Name: Supreet Kaur
GitHub: https://github.com/Supreetkaur1
Location: Punjab, India (IST – UTC+5:30)
Timezone: UTC+5:30
I am a backend-focused software engineer with professional experience building scalable and production-grade systems. I have worked on backend services involving API design, structured data processing, and system reliability at scale. My work emphasizes correctness, maintainability, and performance under real-world constraints.
During my software engineering experience at Amazon (Prime Video), I worked on backend systems dealing with large volumes of structured data and cross-service workflows. This included handling data consistency issues, debugging production-level pipelines, and ensuring reliable user-facing outputs.
Synopsis
The Lusophone Technological Wishlist is a community-driven initiative aimed at improving Wikimedia editing workflows for Portuguese-language contributors by prioritizing impactful technical enhancements.
For this internship, I propose to work on two wishlist items:
Wishlist #3: Automatic Duplicate Reference Detection in VisualEditor
Wishlist #8: Wikidata Integration for WikiScore
These two features together improve both the editing experience (VisualEditor) and contribution inclusivity (WikiScore) by reducing redundancy in citations and expanding scoring support to structured data contributions.
My goal is to design robust, performance-aware solutions that integrate cleanly into existing Wikimedia systems while improving usability for contributors.
Selected Wishlist
Wishlist #3: Automatic Duplicate Reference Detection in VisualEditor
Editors often unintentionally add duplicate references when citing sources using URLs, DOIs, or ISBNs. Since VisualEditor does not actively compare new references against existing ones in real time, duplicate citations are created, leading to cluttered and less maintainable articles.
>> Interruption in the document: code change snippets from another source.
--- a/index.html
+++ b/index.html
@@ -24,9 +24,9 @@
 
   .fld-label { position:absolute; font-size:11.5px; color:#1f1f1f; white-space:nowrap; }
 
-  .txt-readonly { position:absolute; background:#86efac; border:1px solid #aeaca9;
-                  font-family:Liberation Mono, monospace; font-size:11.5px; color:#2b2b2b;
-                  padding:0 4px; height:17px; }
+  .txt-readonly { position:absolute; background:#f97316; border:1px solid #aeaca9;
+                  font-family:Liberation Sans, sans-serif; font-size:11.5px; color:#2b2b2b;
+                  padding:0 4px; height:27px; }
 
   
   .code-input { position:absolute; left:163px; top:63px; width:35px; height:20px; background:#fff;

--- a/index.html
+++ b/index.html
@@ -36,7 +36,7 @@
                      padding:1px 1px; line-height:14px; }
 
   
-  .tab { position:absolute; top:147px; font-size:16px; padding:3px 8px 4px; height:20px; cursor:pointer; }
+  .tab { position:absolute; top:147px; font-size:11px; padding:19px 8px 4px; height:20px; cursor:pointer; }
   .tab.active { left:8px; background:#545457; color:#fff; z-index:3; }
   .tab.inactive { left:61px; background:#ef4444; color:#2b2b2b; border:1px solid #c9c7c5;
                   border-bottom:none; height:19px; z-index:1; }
The goal is to detect duplicate references during citation insertion and guide users toward reusing existing references instead of creating new ones.
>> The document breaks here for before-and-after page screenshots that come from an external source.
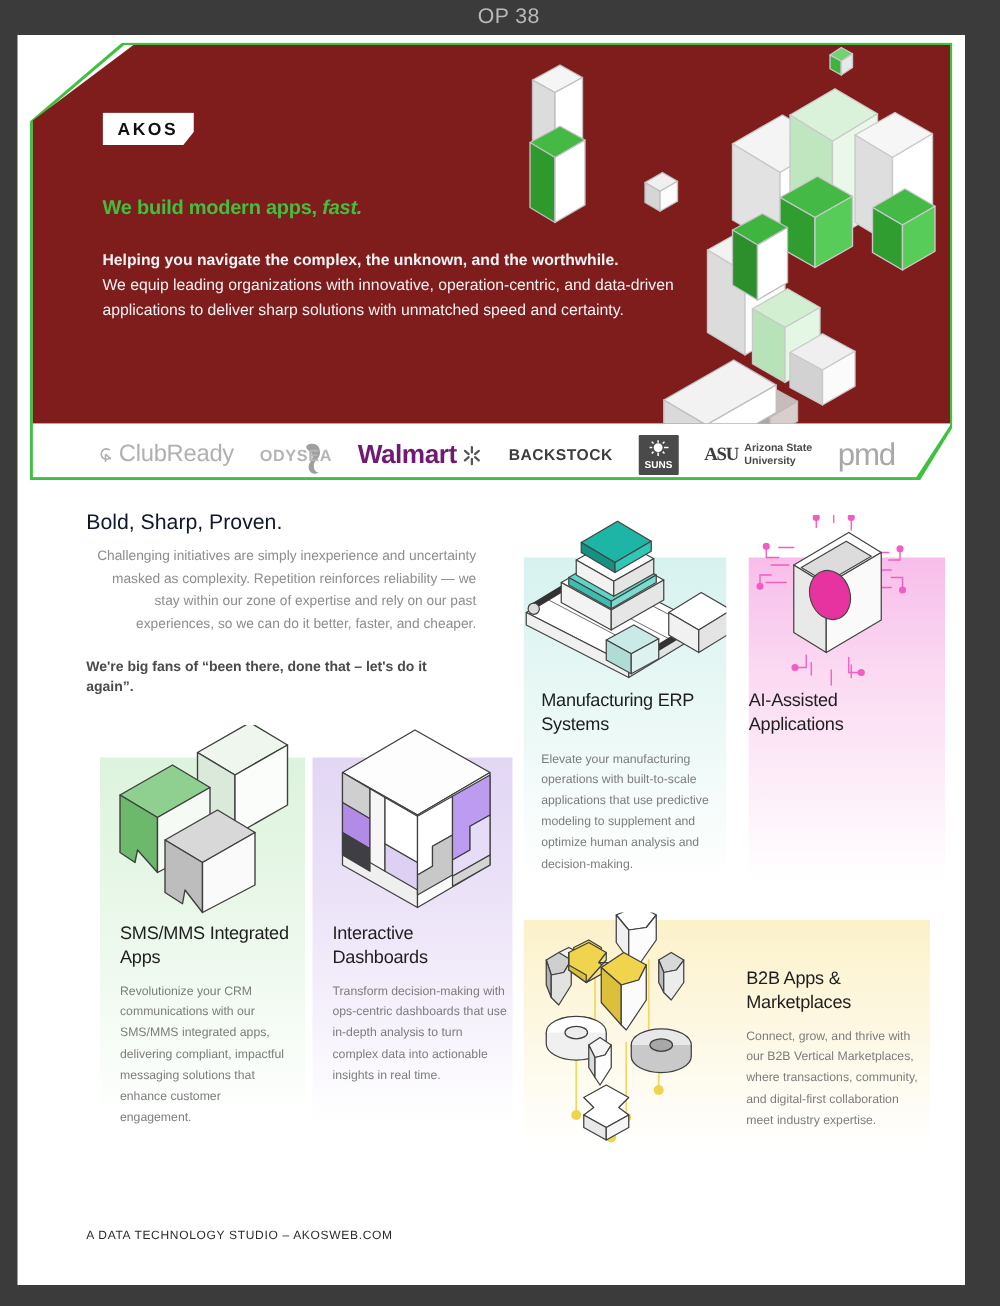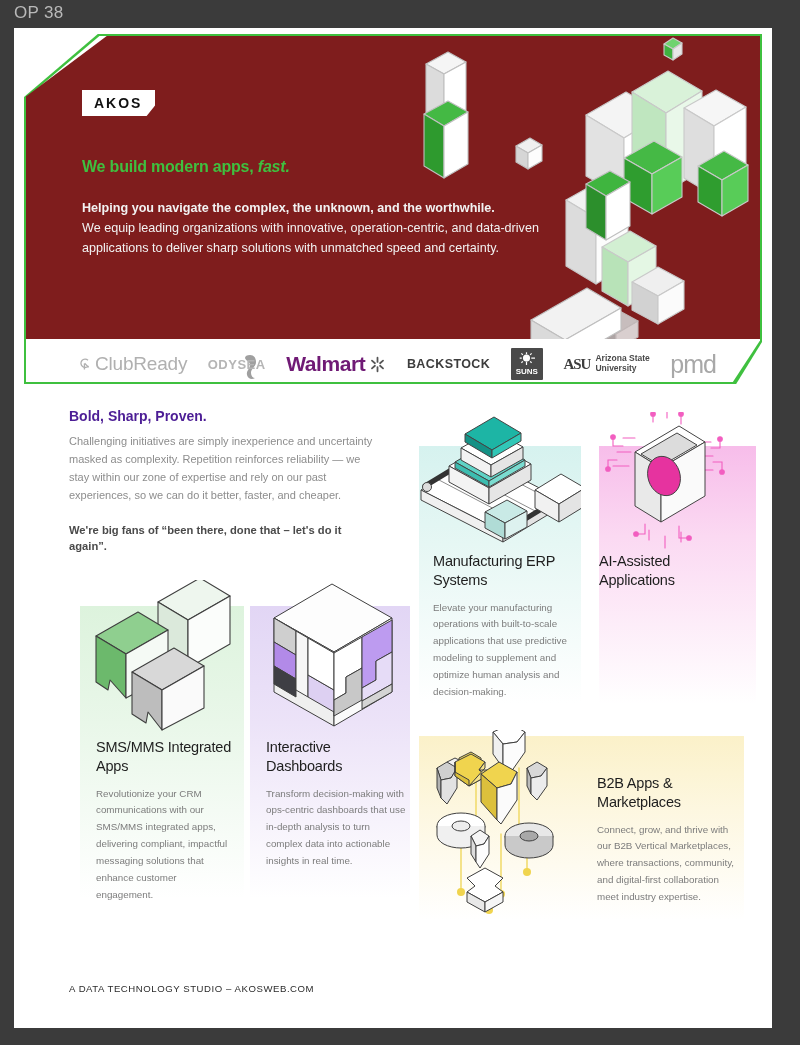--- a/index.html
+++ b/index.html
@@ -9,7 +9,7 @@
     font-family: "Liberation Sans", sans-serif;
     overflow: hidden;
   }
-  .topbar { height: 28px; padding: 3px 0 0 14px; }
+  .topbar { height: 28px; padding: 3px 0 0 14px; text-align: center; }
   .topbar-label { color: #b9b9b9; font-size: 17px; letter-spacing: .3px; }
 
   .page {

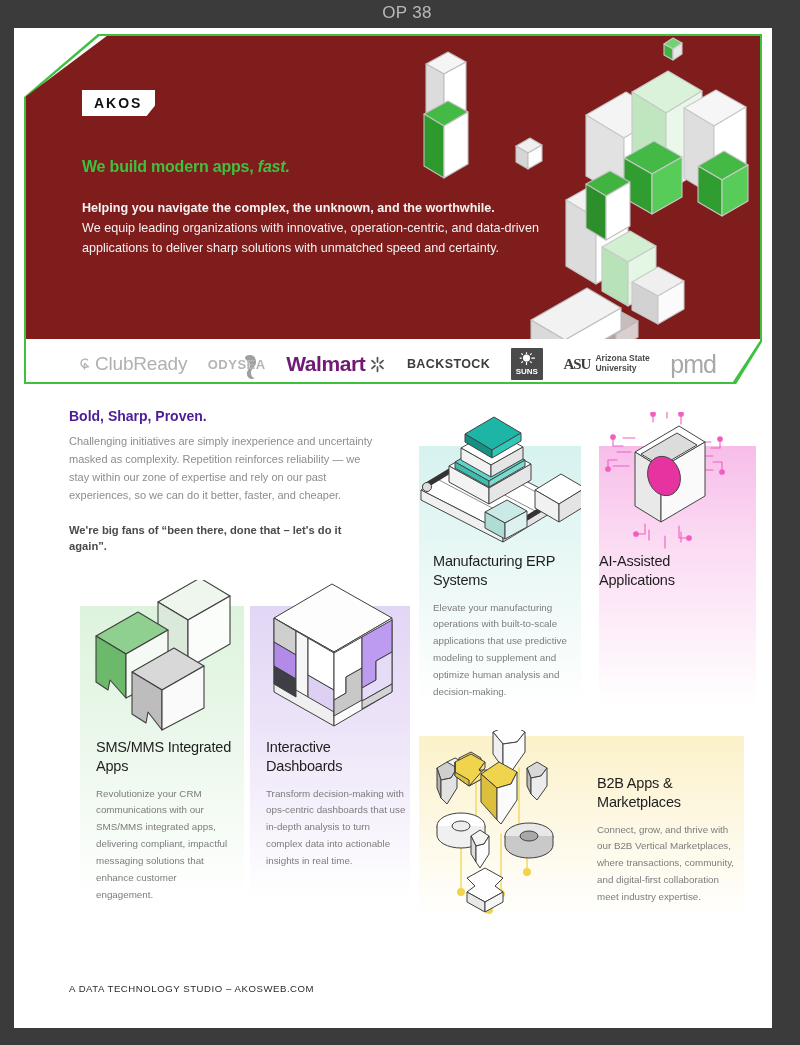--- a/index.html
+++ b/index.html
@@ -75,7 +75,7 @@
   .content { position: absolute; left: 0; top: 372px; width: 758px; }
 
   .intro { position: absolute; left: 55px; top: 8px; width: 312px; }
-  .intro-title { color: #4c1d95; font-size: 14px; font-weight: 700; margin-bottom: 9px; }
+  .intro-title { color: #0f172a; font-size: 17px; font-weight: 400; margin-bottom: 9px; }
   .intro-body { color: #8d8d8d; font-size: 11px; line-height: 1.63; }
   .intro-quote { color: #4a4a4a; font-size: 11.2px; font-weight: 600; margin-top: 17px; line-height:1.5;}
 

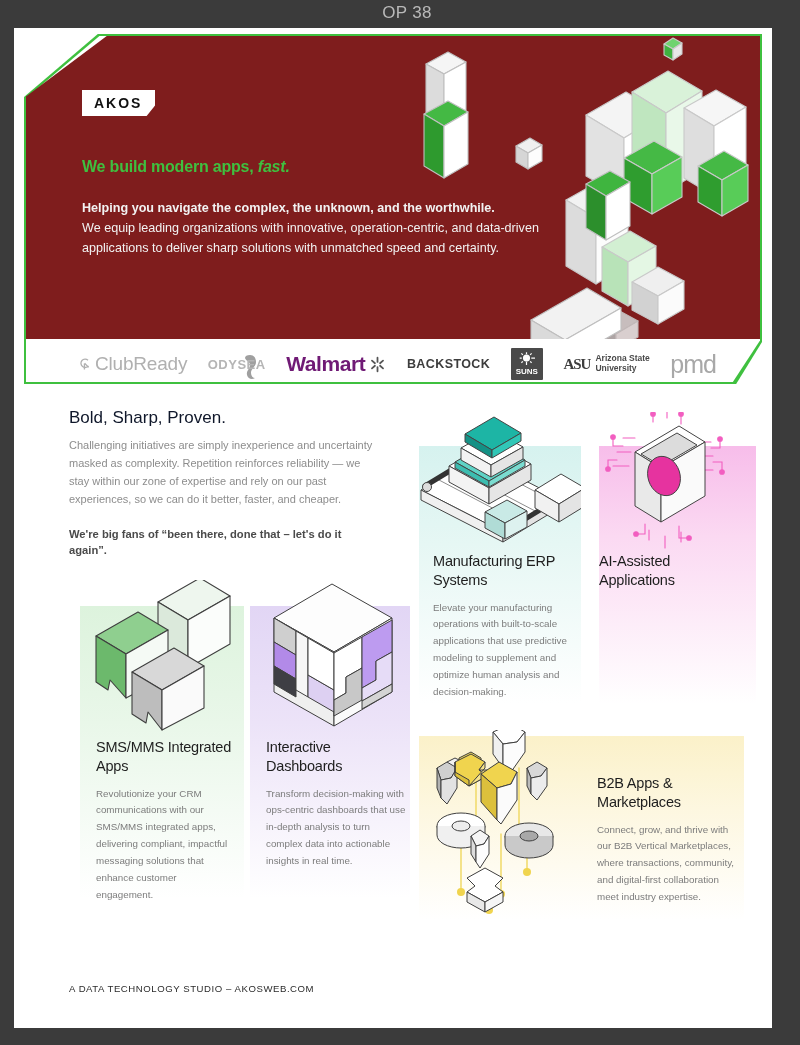--- a/index.html
+++ b/index.html
@@ -76,7 +76,7 @@
 
   .intro { position: absolute; left: 55px; top: 8px; width: 312px; }
   .intro-title { color: #0f172a; font-size: 17px; font-weight: 400; margin-bottom: 9px; }
-  .intro-body { color: #8d8d8d; font-size: 11px; line-height: 1.63; }
+  .intro-body { color: #8d8d8d; font-size: 11px; line-height: 1.63; text-align: right; }
   .intro-quote { color: #4a4a4a; font-size: 11.2px; font-weight: 600; margin-top: 17px; line-height:1.5;}
 
   .card { position: absolute; }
Wishlist #8: Wikidata Integration for WikiScore
WikiScore currently focuses primarily on Wikipedia edits and does not fully account for Wikidata contributions. This limits its usefulness in edit-a-thons where structured data contributions are important.
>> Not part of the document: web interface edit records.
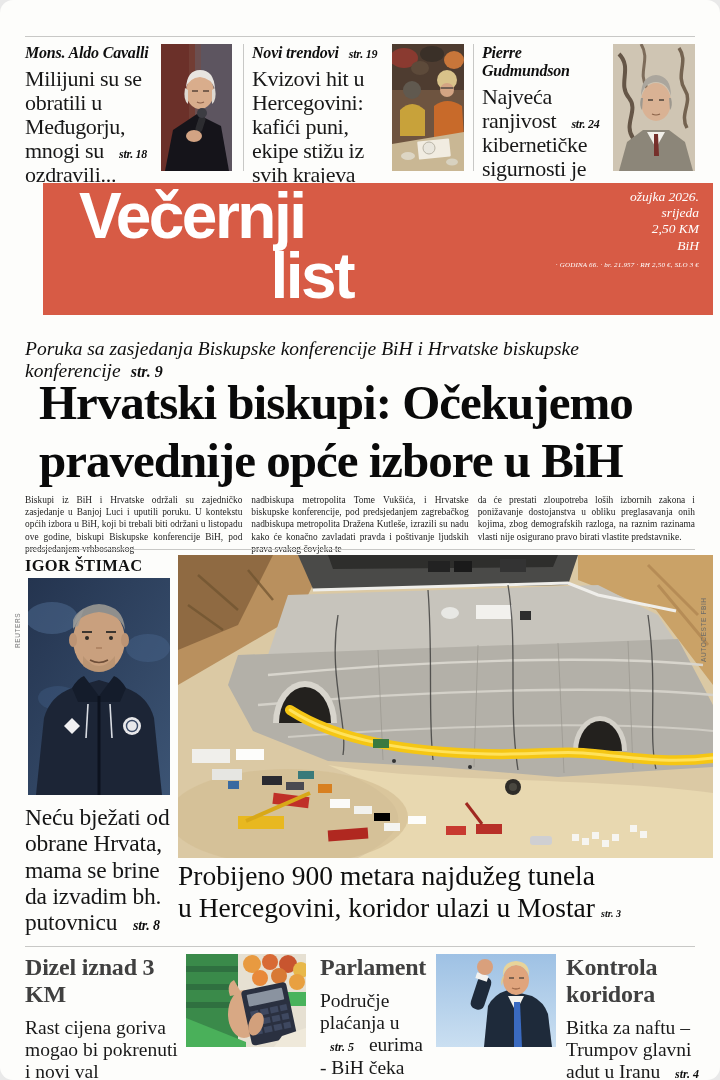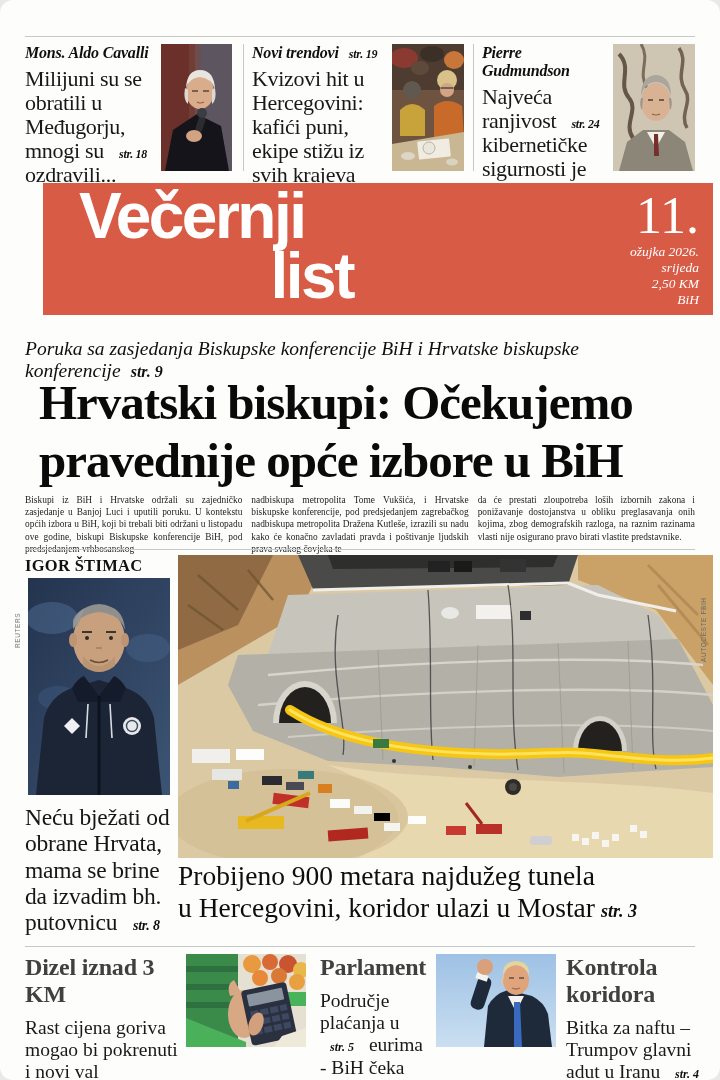--- a/index.html
+++ b/index.html
@@ -139,7 +139,6 @@
       <div class="l2">list</div>
     </div>
     <div class="mast-right">
-      <div class="mast-day">11.</div>
       <div class="mast-date">ožujka 2026.</div>
       <div class="mast-date">srijeda</div>
       <div class="mast-date">2,50 KM</div>

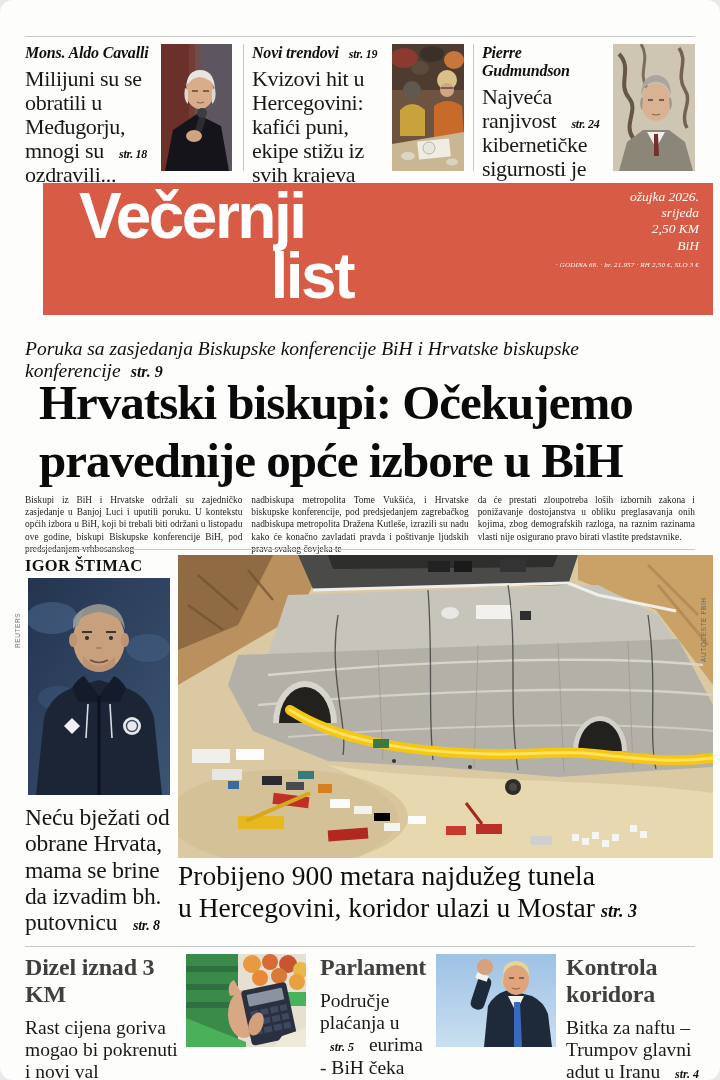--- a/index.html
+++ b/index.html
@@ -42,7 +42,7 @@
                    letter-spacing:-.2px;color:#161616;}
   .stimac-headline .ref{font-size:14px;text-align:center;}
   .main-caption{position:absolute;left:178px;top:860px;width:540px;font-size:27.5px;line-height:1.18;color:#0e0e0e;}
-  .main-caption .ref{font-size:18px;margin-left:6px;}
+  .main-caption .ref{font-size:10px;margin-left:6px;}
 
   
   .b-kicker{font-weight:bold;font-size:24px;letter-spacing:-.2px;color:#404040;}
The goal is to extend WikiScore to:
Fetch Wikidata contributions via APIs
Normalize and process structured data
Integrate Wikidata edits into scoring logic alongside Wikipedia edits
This will make WikiScore more inclusive and accurate for modern Wikimedia contribution workflows.
Technical Approach
1. Wishlist #3 – VisualEditor Duplicate Reference Detection
Understanding the System
While exploring VisualEditor’s architecture, I studied how citation workflows are handled, particularly how tools like Citoid generate references and how existing references are stored in the document model. This helped identify where duplicate detection logic can be introduced without disrupting the existing flow.
Implementation Approach
1. Reference Extraction
Extract existing references from the VisualEditor document model
Identify structured identifiers:
URL
DOI
ISBN
2. Normalization Layer
To ensure accurate comparison across formats:
URLs → normalize protocol, remove trailing slashes, standardize domain format
DOIs → strip prefixes (https://doi.org
), normalize casing
ISBNs → remove hyphens and whitespace
This ensures consistent identifier comparison.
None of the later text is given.